Sunday morning I was transferred to a new doctor (the laborist for the day). This was the only time where I finally felt like my questions were being answered and that we were making progress. I got up to use the restroom, and Cs water broke. I said calmly to my mom and my nurse I think my water broke. The answer I got was Why do you think that? I said Because there was a pop, and look?Once again I was bleeding, and the water was definitely not clear. They told me this would not change any plans unless it put me into labor. Right away I was contracting and 15 min later I was 7 centimeters. They rushed me back for a cesarean section (due to where C was lying and because O was breech) and there I delivered both my babies. 

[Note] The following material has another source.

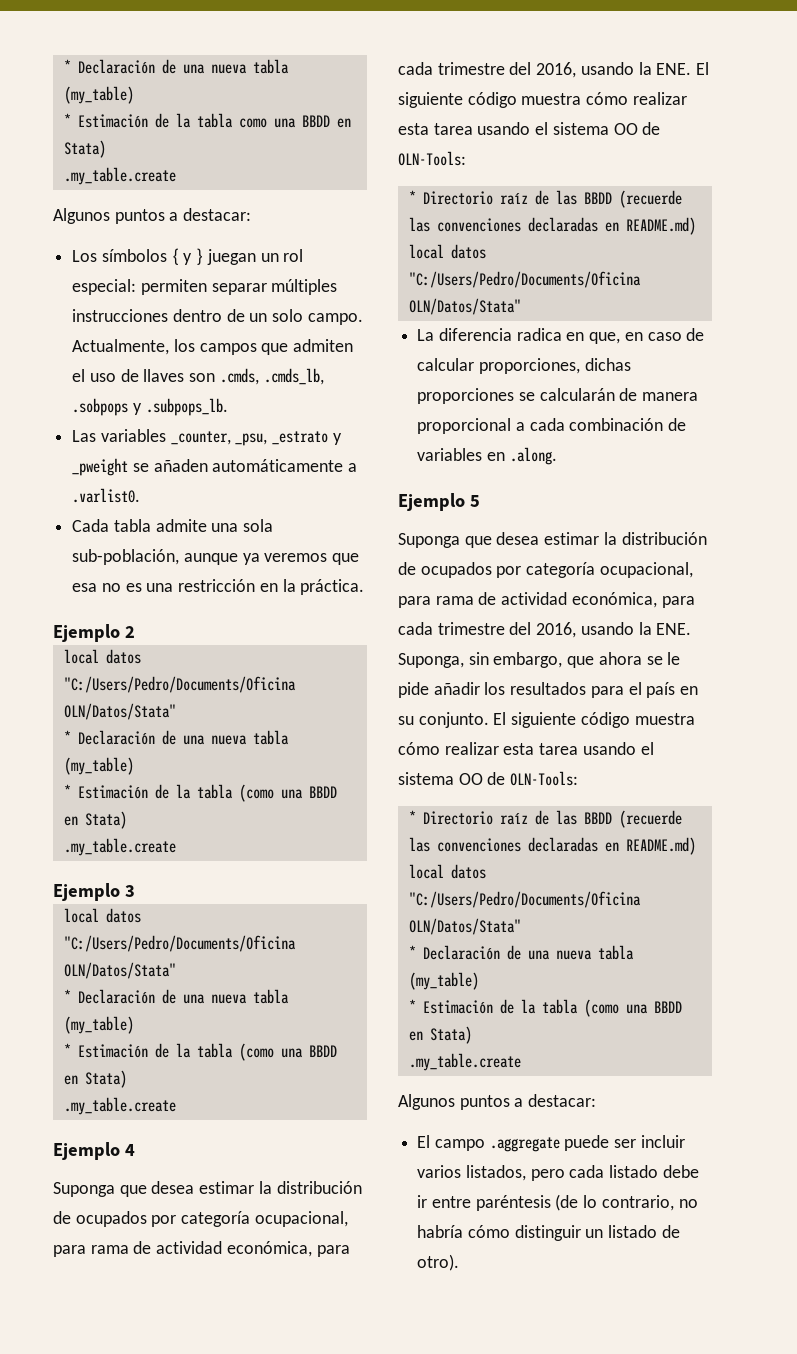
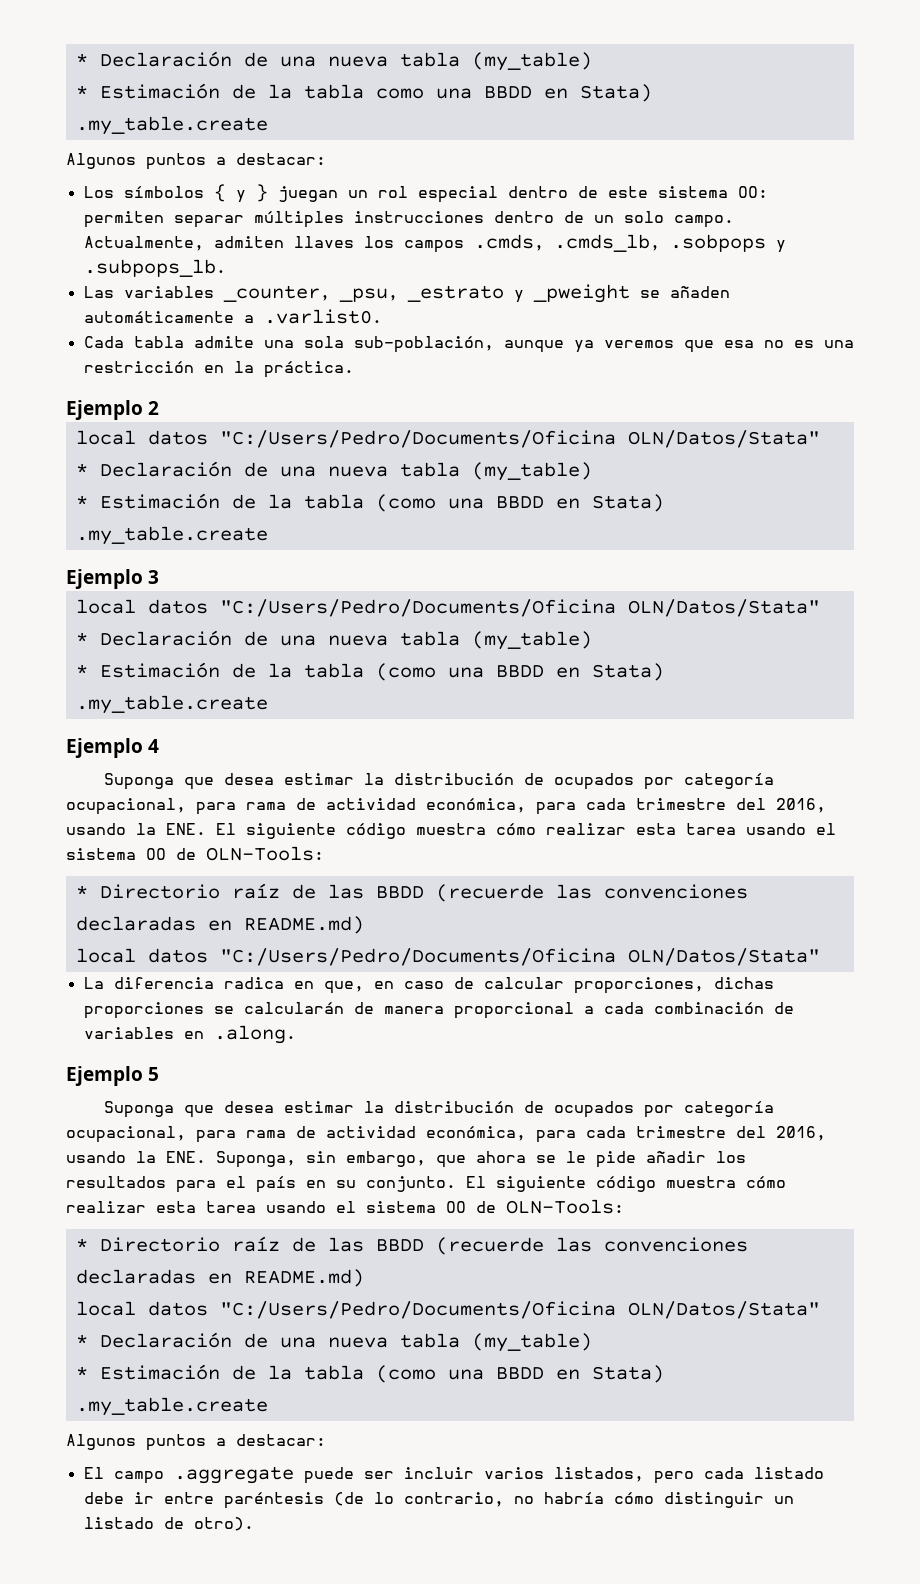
[72,279,137,295] especial: -> [417,186,768,203] especial dentro de este sistema OO:
[173,339,354,355] [72,369,216,382] los campos que admiten el uso de llaves son -> [213,236,464,253] admiten llaves los campos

Mostly worried about O he calmed my nerves as he came out screaming, what seemed louder than most babies. That afternoon I got to hold my Angel baby C, he was perfect. I can't tell you the special feeling we had in the room, his spirit was there and I knew he was watching out for his brother. If C's water wouldnt have broke that day, I dont know if O would have made it. I feel like he passed away so O could grow big and strong and his water broke to save O life. The techs that day were able to get his hand and foot prints and his hand and foot molds. They will always be special to me. 

My tiny 3 pound baby O went to the NICU, after only a few hours, I was able to get up and make my way to the NICU to see him. He was on continuous positive airway pressure (CPAP) but no oxygen and had a umbilical venous catheter (UVC), but I was not as worried now that I could see him. My emotions were crazy, I was dealing with the loss of one, the feeling of being detached from O, including trying to heal from a cesarean section and pumping every 3 hours. I felt alone; I felt as though no one knew what I was going through. I felt as though my heart was torn between 2 worlds. I was happy that my son was here and alive, sad that he was in the NICU and sad I lost a son and knew that we would be signing a birth and death certificate at the same time. 





The next few days were a blur, I was overly tired, in some pain and my hormones were a mess. I will always be grateful for the nurses I had in Postpartum who took care of me and listened to me cry. I will never forget this experience; the good and the bad, the happy and sad. Both my boys are so special to me and little O will always be a little miracle.